Samstag, März 12, 2005

Sehbehinderte Seerobbe kaut Schnauzermischling ein Ohr ab

Vorgestern (10.03.) brachte SPON ganz dick auf der Frontseite eine Story über einen ganz besonders schwerwiegenden Fall von mangelnder Zivilcourage in unserer Gesellschaft: "Nur eine Gehbehinderte zeigte Zivilcourage".

Der Artikel wurde in der Rubrik "Panorama" abgelegt, was immer sofort die Alarmglocken läuten lassen muß, weil "Panorama" bei SPON im Prinzip eine freundliche Umschreibung von "Boulevard" ist: wilde Geschichten von den Schönen und Reichen, Gerüchte, High Society Skandale, reißerische Headlines, eben die dreiköpfige Ziege die irgendwo in Südamerika geboren wurde.

Es ging um eine junge Frau, die in der Hamburger S-Bahn von fünf Jugendlichen zwischen ca. 15 und 17 Jahren attackiert wurde. Obwohl die S-Bahn voll besetzt war, half keiner der Frau selbst als diese um Hilfe schrie. Einzig eine ältere, gehbehinderte Frau kam ihr schließlich zur Hilfe, konnte aber auch nichts ausrichten. Beide Frauen haben in der körperlichen Auseinandersetzung das nachsehen. Selbst als die junge Frau schließlich aussteigt, lassen die Täter nicht ab und malträtieren ihr Opfer noch auf dem Bahnsteig. Schließlich entkommen sie mit einer Beute von 20 Euro. Zeugen fanden sich keine, selbst die gehbehinderte Frau konnte nicht ausfindig gemacht werden, obwohl weitere Personen diese angeblich in ein Krankenhaus bringen wollten.

Gestern (11.03.) brachte SPON dann einen weiteren Artikel zum Thema der nicht so groß aufgemacht wurde und sich ganz anders liest. Inzwischen hat die Polizei die jugendlichen Täter gefaßt, diese räumen ein, Streit mit der Frau gehabt zu haben, bestreiten allerdings sie bereits in der S-Bahn attackiert zu haben. Ein Polizeisprecher wird mit den Worten zitiert: "Ein Einschreiten von Fahrgästen war auf Grund der neuen Erkenntnisse unter Umständen gar nicht erforderlich".

Die Täter sagten, im Zug selbst habe es nur eine verbale Auseinandersetzung gegeben, erst draußen habe einer der Frau dann in den Nacken geschlagen, ein weiterer sie mit einem Kaffee-Rest übergossen.
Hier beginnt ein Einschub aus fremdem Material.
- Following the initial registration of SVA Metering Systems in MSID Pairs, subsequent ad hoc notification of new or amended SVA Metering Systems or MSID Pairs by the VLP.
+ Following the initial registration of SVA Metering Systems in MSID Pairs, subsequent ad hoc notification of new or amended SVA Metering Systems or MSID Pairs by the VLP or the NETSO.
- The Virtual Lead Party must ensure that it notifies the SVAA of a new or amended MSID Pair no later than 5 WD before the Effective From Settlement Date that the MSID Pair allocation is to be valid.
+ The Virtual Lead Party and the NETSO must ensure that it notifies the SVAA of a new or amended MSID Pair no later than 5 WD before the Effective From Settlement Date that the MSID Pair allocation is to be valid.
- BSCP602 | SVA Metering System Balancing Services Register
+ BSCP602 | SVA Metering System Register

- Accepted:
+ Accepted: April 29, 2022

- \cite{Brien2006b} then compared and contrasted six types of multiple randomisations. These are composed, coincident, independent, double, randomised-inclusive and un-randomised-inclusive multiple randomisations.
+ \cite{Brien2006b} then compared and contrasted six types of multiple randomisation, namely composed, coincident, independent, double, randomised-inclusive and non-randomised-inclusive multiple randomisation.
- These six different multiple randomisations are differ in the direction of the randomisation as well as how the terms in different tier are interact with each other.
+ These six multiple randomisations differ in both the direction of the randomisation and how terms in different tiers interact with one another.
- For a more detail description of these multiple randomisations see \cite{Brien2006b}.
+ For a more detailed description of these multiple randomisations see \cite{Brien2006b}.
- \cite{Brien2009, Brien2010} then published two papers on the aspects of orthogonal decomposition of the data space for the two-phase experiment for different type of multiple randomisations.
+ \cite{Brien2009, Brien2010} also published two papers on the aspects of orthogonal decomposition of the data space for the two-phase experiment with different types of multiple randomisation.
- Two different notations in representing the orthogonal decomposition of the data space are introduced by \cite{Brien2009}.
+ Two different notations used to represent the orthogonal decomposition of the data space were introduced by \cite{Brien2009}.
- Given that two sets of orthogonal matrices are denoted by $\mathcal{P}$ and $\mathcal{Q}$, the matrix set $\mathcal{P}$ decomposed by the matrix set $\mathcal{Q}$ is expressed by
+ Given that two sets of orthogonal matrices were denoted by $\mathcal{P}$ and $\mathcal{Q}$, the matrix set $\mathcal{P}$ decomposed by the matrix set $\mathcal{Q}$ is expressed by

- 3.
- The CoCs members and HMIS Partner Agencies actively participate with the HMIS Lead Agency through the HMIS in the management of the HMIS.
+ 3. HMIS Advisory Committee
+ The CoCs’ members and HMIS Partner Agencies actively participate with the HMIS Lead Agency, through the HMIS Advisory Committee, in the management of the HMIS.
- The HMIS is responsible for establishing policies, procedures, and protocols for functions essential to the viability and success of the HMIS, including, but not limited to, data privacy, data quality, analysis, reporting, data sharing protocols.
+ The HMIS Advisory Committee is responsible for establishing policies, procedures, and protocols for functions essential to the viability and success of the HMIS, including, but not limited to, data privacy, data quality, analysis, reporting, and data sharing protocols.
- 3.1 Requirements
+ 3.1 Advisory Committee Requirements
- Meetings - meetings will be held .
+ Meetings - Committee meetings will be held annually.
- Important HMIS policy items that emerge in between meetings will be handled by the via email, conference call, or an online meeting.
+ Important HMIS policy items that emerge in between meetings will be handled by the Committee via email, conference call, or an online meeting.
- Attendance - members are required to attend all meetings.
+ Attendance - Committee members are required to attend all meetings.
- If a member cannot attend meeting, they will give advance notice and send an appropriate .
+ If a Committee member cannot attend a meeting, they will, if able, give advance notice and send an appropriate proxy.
Im vollbesetzten Zugwaggon selbst gab es demnach keinen Kampf und folglich auch keine zivilcourage-losen Mitbürger (es sei denn, man setzt den Zeitpunkt Zivilcourage zu zeigen bereits bei verbalen Streitigkeiten an, dann war aber die Geschichte deutlich "überskandalisiert"). Auch drei Tage nach der Tat haben sich keine Zeugen gefunden. Vielleicht haben sie Angst, vielleicht gab es aber zum tatsächlichen Tatzeitpunkt keine Zeugen, wenn der Angriff außerhalb der S-Bahn stattgefunden hat.

Vielleicht haben Leute weggesehen, vielleicht auch nicht. Der Trend, daß immer mehr Mitmenschen keine Zivilcourage mehr zeigen ist jedenfalls grundsätzlich da und bedauerlich. Eine andere Frage ist, ob man diesen Mißstand an unbewiesenen Tathergängen kritisieren sollte, wo die Grundlage der Darstellung dann Hören-Sagen ist, man dem Leser aber eine Faktizität suggeriert.